Nigeria’s official foreign exchange rate began the week steady at around ₦1,436–₦1,437 to the US dollar on Monday, November 10, 2025.
Meanwhile, the parallel or black market continued trading between ₦1,450 and ₦1,470, depending on location and dealer.
Official and Parallel Market Rates
At the Nigerian Foreign Exchange Market (NFEM), the volume-weighted average stood around ₦1,436–₦1,437 per dollar.
In the parallel market, dealers reported buying rates of ₦1,450–₦1,458 and selling rates between ₦1,460 and ₦1,470.
Market Conditions and Liquidity
The NFEM remained stable in the mid-₦1,430 range, supported by dollar inflows from exporters and remittances. This steady supply helped maintain liquidity in the official market.
However, cash demand in city-based Bureau De Change (BDC) markets pushed street rates slightly higher, keeping a noticeable gap between the two markets.
Why the Rate Gap Persists
Analysts attribute the difference to structural issues and short-term economic trends. Factors such as the end of subsidy pressures, better non-oil dollar inflows, and recent Central Bank policies have supported the official rate.
Still, limited access to physical dollars and uneven BDC liquidity sustain the premium in the parallel market.
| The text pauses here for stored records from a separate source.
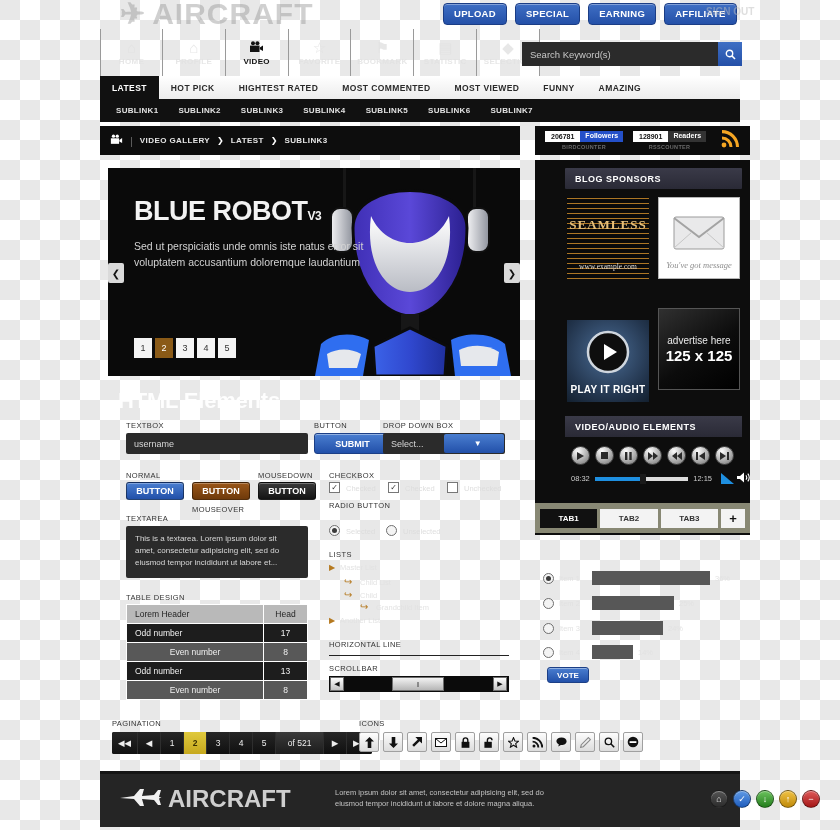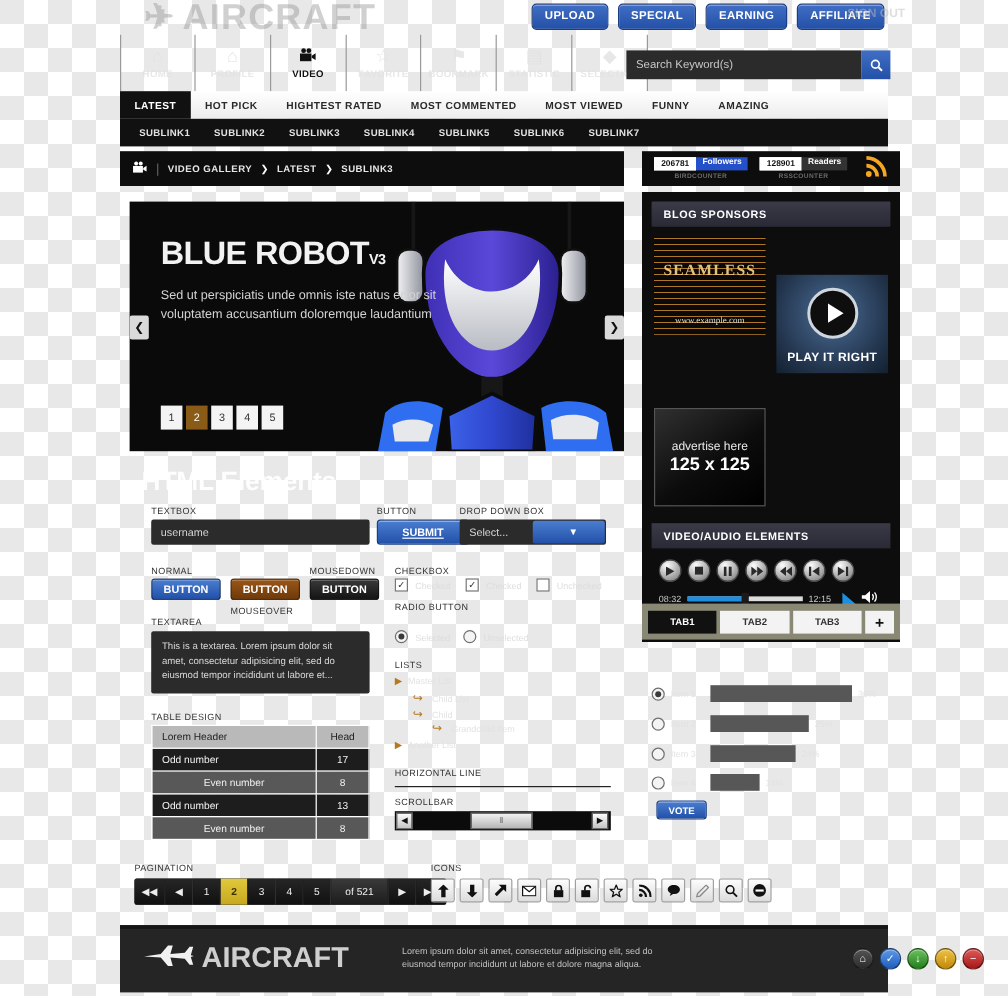--- a/index.html
+++ b/index.html
@@ -109,7 +109,7 @@
   .robot { position:absolute; right:0px; top:0px; width:215px; height:208px; }
 
   
-  .side { position:absolute; left:535px; top:160px; width:215px; height:375px; background:#0d0d0d; }
+  .side { position:absolute; left:535px; top:160px; width:215px; height:375px; background:#0d0d0d;padding-left:22px; }
   .side-head { margin:8px; height:21px; background:linear-gradient(#3a3a48,#2a2a36);
                display:flex; align-items:center; padding-left:10px; color:#fff;
                font-size:9px; font-weight:bold; letter-spacing:.5px; border-radius:1px;}

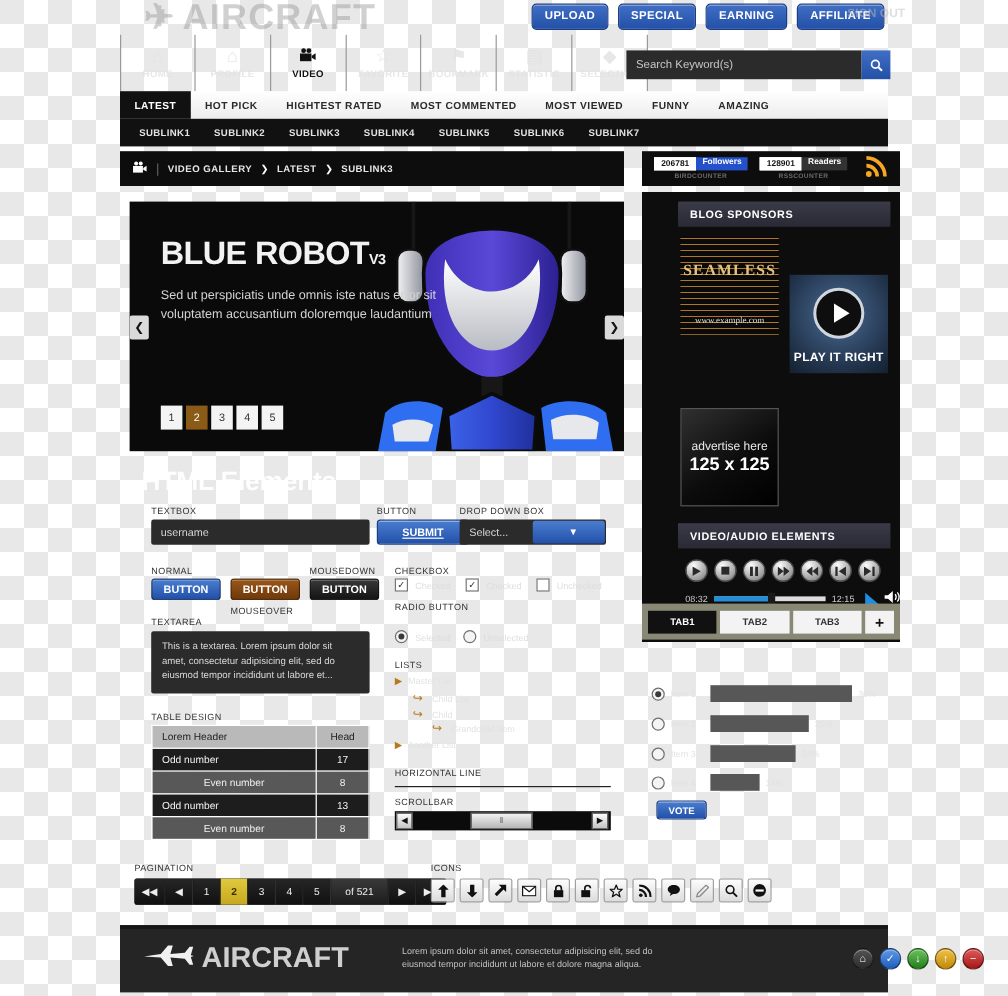--- a/index.html
+++ b/index.html
@@ -464,6 +464,16 @@
         <div class="t2">PATTERN</div>
         <div class="t3">www.example.com</div>
       </div>
+      <div class="ad ad2">
+        <span class="env">
+          <svg width="52" height="34" viewBox="0 0 52 34">
+              <rect x="1" y="1" width="50" height="32" rx="2" fill="#e9e9ea" stroke="#9b9b9b"></rect>
+              <path d="M1 2 L26 21 L51 2" fill="none" stroke="#a3a3a3" stroke-width="2"></path>
+              <path d="M1 32 L19 16 M51 32 L33 16" fill="none" stroke="#c6c6c6"></path>
+            </svg>
+        </span>
+        <div class="cap">You've got message</div>
+      </div>
       <div class="ad ad3">
         <svg style="position:absolute;left:50%;top:10px;transform:translateX(-50%)" width="44" height="44" viewBox="0 0 44 44">
           <circle cx="22" cy="22" r="20" fill="#0e0e0e" stroke="#cfd6de" stroke-width="2.5"></circle>

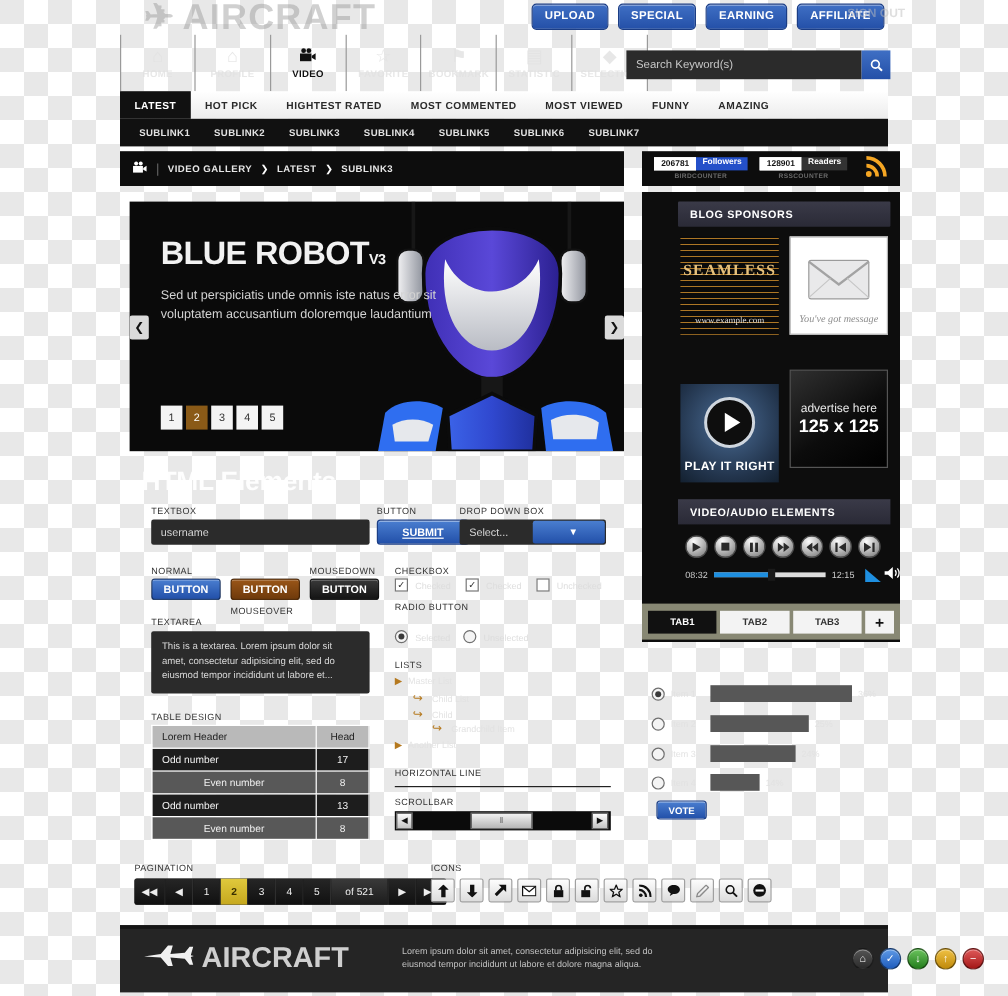--- a/index.html
+++ b/index.html
@@ -173,7 +173,7 @@
   .submit-btn { position:absolute; left:314px; top:433px; width:77px; height:21px;
                 background:linear-gradient(#4a7ed0,#2250a9); border:1px solid #1c3f86;
                 border-radius:3px; color:#fff; font-size:9px; font-weight:bold; cursor:pointer;
-                box-shadow:inset 0 1px 0 rgba(255,255,255,.4);text-decoration:underline; }
+                box-shadow:inset 0 1px 0 rgba(255,255,255,.4); }
   .dd-lbl { position:absolute; left:383px; top:421px; }
   .dropdown { position:absolute; left:383px; top:433px; width:122px; height:21px;
               background:#2b2b2b; border-radius:2px; display:flex; align-items:center; cursor:pointer; }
International capital flows and investor sentiment also influence short-term movements.
Impact on Businesses and Consumers
Importers and traders needing physical dollars still consider parallel market prices when setting product costs.
Remittance recipients, on the other hand, often benefit from slightly higher rates when receiving immediate cash payments.
Businesses and foreign exchange desks monitor the NFEM for official transactions while relying on BDC figures for day-to-day cash needs.
Over the past week, the naira–dollar rate has hovered between ₦1,430 and ₦1,460, with brief spikes when local demand for cash rises.
Central Bank efforts to boost FX liquidity and manage interest rates have reduced volatility compared with earlier in the year, but experts say a lasting rate balance depends on stable and consistent dollar supply.